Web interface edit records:

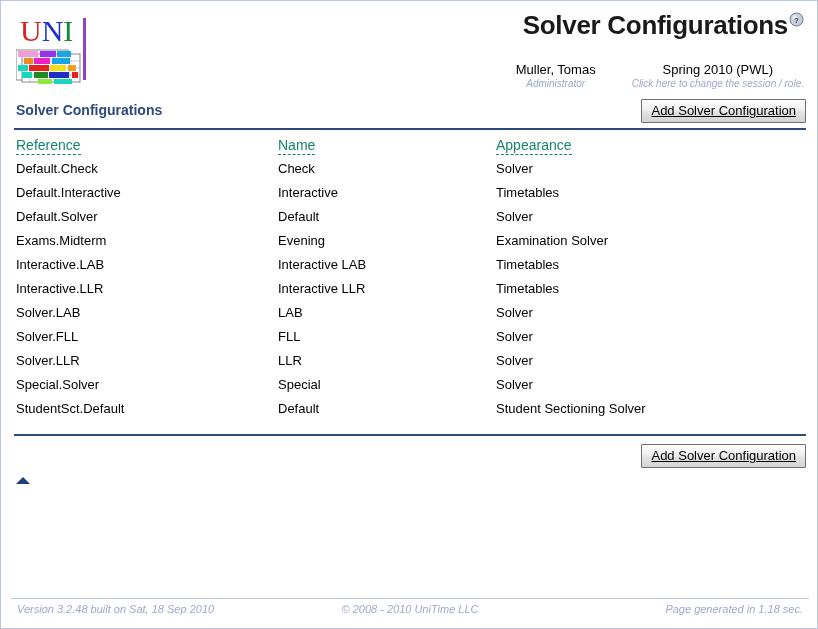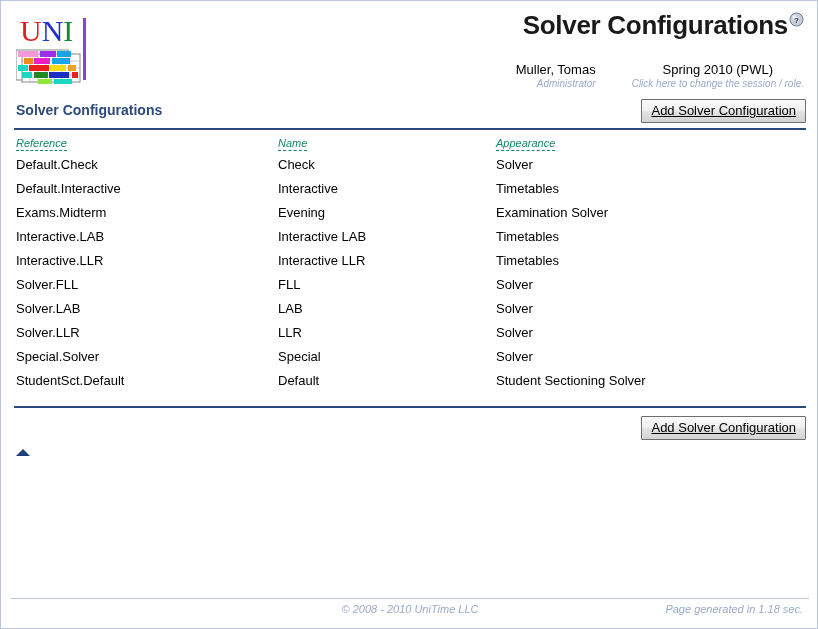--- a/index.html
+++ b/index.html
@@ -108,21 +108,20 @@
     font-size: 13px;
     color: #000000;
     line-height: 15px;
     white-space: nowrap;
   }
   .user-role, .sess-link {
     font-size: 10px;
     font-style: italic;
     color: #9aa9cc;
     line-height: 13px;
-    text-align: right;
     white-space: nowrap;
     cursor: pointer;
   }
 
   
   .content {
     position: relative;
     margin: 0 2px;
   }
   .section-bar {
@@ -159,22 +158,21 @@
     top: 1px;
   }
 
   table.grid {
     width: 100%;
     border-collapse: collapse;
     margin-top: 4px;
   }
   table.grid th {
     text-align: left;
-    font-size: 11px;
-    font-style: italic;
+    font-size: 14px;
     font-weight: normal;
     color: #14876a;
     padding: 3px 0 1px 8px;
     white-space: nowrap;
     vertical-align: top;
     cursor: pointer;
   }
   .th-inner {
     display: inline-block;
     border-bottom: 1px dashed #14876a;
@@ -351,42 +349,47 @@
               <td class="col-ref">Default.Check</td>
               <td class="col-name">Check</td>
               <td class="col-appearance">Solver</td>
             </tr>
             <tr>
               <td class="col-ref">Default.Interactive</td>
               <td class="col-name">Interactive</td>
               <td class="col-appearance">Timetables</td>
             </tr>
             <tr>
+              <td class="col-ref">Default.Solver</td>
+              <td class="col-name">Default</td>
+              <td class="col-appearance">Solver</td>
+            </tr>
+            <tr>
               <td class="col-ref">Exams.Midterm</td>
               <td class="col-name">Evening</td>
               <td class="col-appearance">Examination Solver</td>
             </tr>
             <tr>
               <td class="col-ref">Interactive.LAB</td>
               <td class="col-name">Interactive LAB</td>
               <td class="col-appearance">Timetables</td>
             </tr>
             <tr>
               <td class="col-ref">Interactive.LLR</td>
               <td class="col-name">Interactive LLR</td>
               <td class="col-appearance">Timetables</td>
             </tr>
             <tr>
+              <td class="col-ref">Solver.LAB</td>
+              <td class="col-name">LAB</td>
+              <td class="col-appearance">Solver</td>
+            </tr>
+            <tr>
               <td class="col-ref">Solver.FLL</td>
               <td class="col-name">FLL</td>
-              <td class="col-appearance">Solver</td>
-            </tr>
-            <tr>
-              <td class="col-ref">Solver.LAB</td>
-              <td class="col-name">LAB</td>
               <td class="col-appearance">Solver</td>
             </tr>
             <tr>
               <td class="col-ref">Solver.LLR</td>
               <td class="col-name">LLR</td>
               <td class="col-appearance">Solver</td>
             </tr>
             <tr>
               <td class="col-ref">Special.Solver</td>
               <td class="col-name">Special</td>
@@ -401,18 +404,19 @@
       </table>
 
       <div class="bottom-rule"></div>
       <div class="bottom-actions">
         <button class="btn btn-bottom">Add Solver Configuration</button>
       </div>
     </div>
 
     <div class="footer-rule"></div>
     <div class="footer">
+      <span class="f-left">Version 3.2.48 built on Sat, 18 Sep 2010</span>
       <span class="f-center">© 2008 - 2010 UniTime LLC</span>
       <span class="f-right">Page generated in 1.18 sec.</span>
     </div>
 
   </div>
 </div>
 
 </body></html>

» Work request:
Could you write out the records exactly while omitting every picture?

» Task result:
--- a/index.html
+++ b/index.html
@@ -108,21 +108,20 @@
     font-size: 13px;
     color: #000000;
     line-height: 15px;
     white-space: nowrap;
   }
   .user-role, .sess-link {
     font-size: 10px;
     font-style: italic;
     color: #9aa9cc;
     line-height: 13px;
-    text-align: right;
     white-space: nowrap;
     cursor: pointer;
   }
 
   
   .content {
     position: relative;
     margin: 0 2px;
   }
   .section-bar {
@@ -159,22 +158,21 @@
     top: 1px;
   }
 
   table.grid {
     width: 100%;
     border-collapse: collapse;
     margin-top: 4px;
   }
   table.grid th {
     text-align: left;
-    font-size: 11px;
-    font-style: italic;
+    font-size: 14px;
     font-weight: normal;
     color: #14876a;
     padding: 3px 0 1px 8px;
     white-space: nowrap;
     vertical-align: top;
     cursor: pointer;
   }
   .th-inner {
     display: inline-block;
     border-bottom: 1px dashed #14876a;
@@ -351,42 +349,47 @@
               <td class="col-ref">Default.Check</td>
               <td class="col-name">Check</td>
               <td class="col-appearance">Solver</td>
             </tr>
             <tr>
               <td class="col-ref">Default.Interactive</td>
               <td class="col-name">Interactive</td>
               <td class="col-appearance">Timetables</td>
             </tr>
             <tr>
+              <td class="col-ref">Default.Solver</td>
+              <td class="col-name">Default</td>
+              <td class="col-appearance">Solver</td>
+            </tr>
+            <tr>
               <td class="col-ref">Exams.Midterm</td>
               <td class="col-name">Evening</td>
               <td class="col-appearance">Examination Solver</td>
             </tr>
             <tr>
               <td class="col-ref">Interactive.LAB</td>
               <td class="col-name">Interactive LAB</td>
               <td class="col-appearance">Timetables</td>
             </tr>
             <tr>
               <td class="col-ref">Interactive.LLR</td>
               <td class="col-name">Interactive LLR</td>
               <td class="col-appearance">Timetables</td>
             </tr>
             <tr>
+              <td class="col-ref">Solver.LAB</td>
+              <td class="col-name">LAB</td>
+              <td class="col-appearance">Solver</td>
+            </tr>
+            <tr>
               <td class="col-ref">Solver.FLL</td>
               <td class="col-name">FLL</td>
-              <td class="col-appearance">Solver</td>
-            </tr>
-            <tr>
-              <td class="col-ref">Solver.LAB</td>
-              <td class="col-name">LAB</td>
               <td class="col-appearance">Solver</td>
             </tr>
             <tr>
               <td class="col-ref">Solver.LLR</td>
               <td class="col-name">LLR</td>
               <td class="col-appearance">Solver</td>
             </tr>
             <tr>
               <td class="col-ref">Special.Solver</td>
               <td class="col-name">Special</td>
@@ -401,18 +404,19 @@
       </table>
 
       <div class="bottom-rule"></div>
       <div class="bottom-actions">
         <button class="btn btn-bottom">Add Solver Configuration</button>
       </div>
     </div>
 
     <div class="footer-rule"></div>
     <div class="footer">
+      <span class="f-left">Version 3.2.48 built on Sat, 18 Sep 2010</span>
       <span class="f-center">© 2008 - 2010 UniTime LLC</span>
       <span class="f-right">Page generated in 1.18 sec.</span>
     </div>
 
   </div>
 </div>
 
 </body></html>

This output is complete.